§ Task statement: With the images omitted, return all of the entries exactly as they stand.

Content revision data:
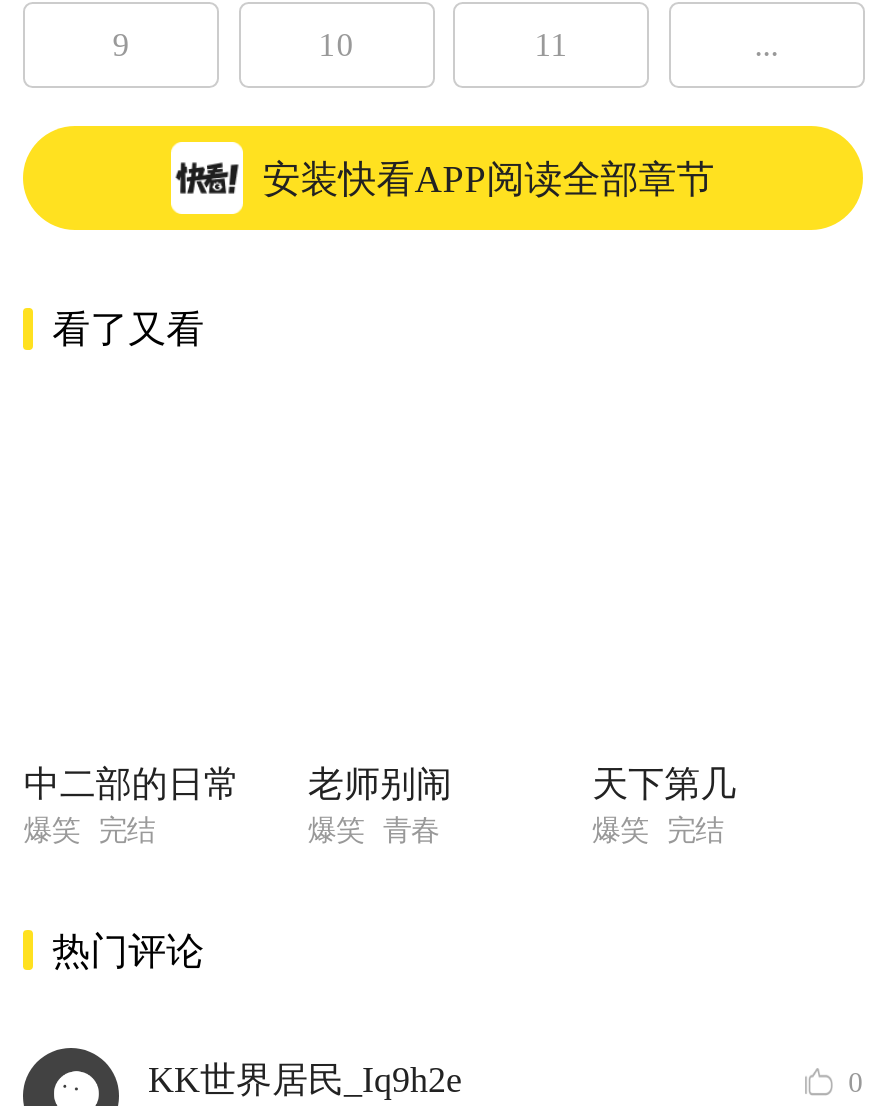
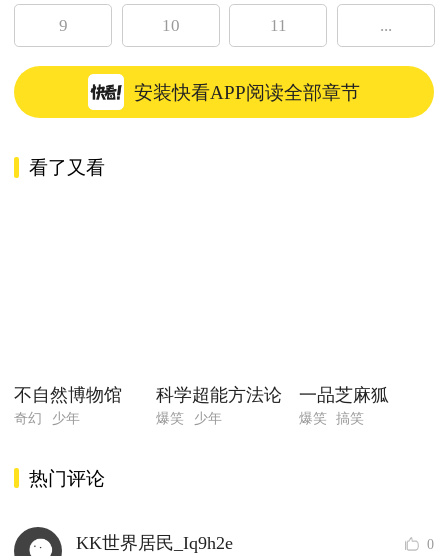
- 中二部的日常
- 爆笑 完结
+ 不自然博物馆
+ 奇幻 少年

- 老师别闹
- 爆笑 青春
+ 科学超能方法论
+ 爆笑 少年

- 天下第几
- 爆笑 完结
+ 一品芝麻狐
+ 爆笑 搞笑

§ Exercise answer:
- 中二部的日常
- 爆笑 完结
+ 不自然博物馆
+ 奇幻 少年

- 老师别闹
- 爆笑 青春
+ 科学超能方法论
+ 爆笑 少年

- 天下第几
- 爆笑 完结
+ 一品芝麻狐
+ 爆笑 搞笑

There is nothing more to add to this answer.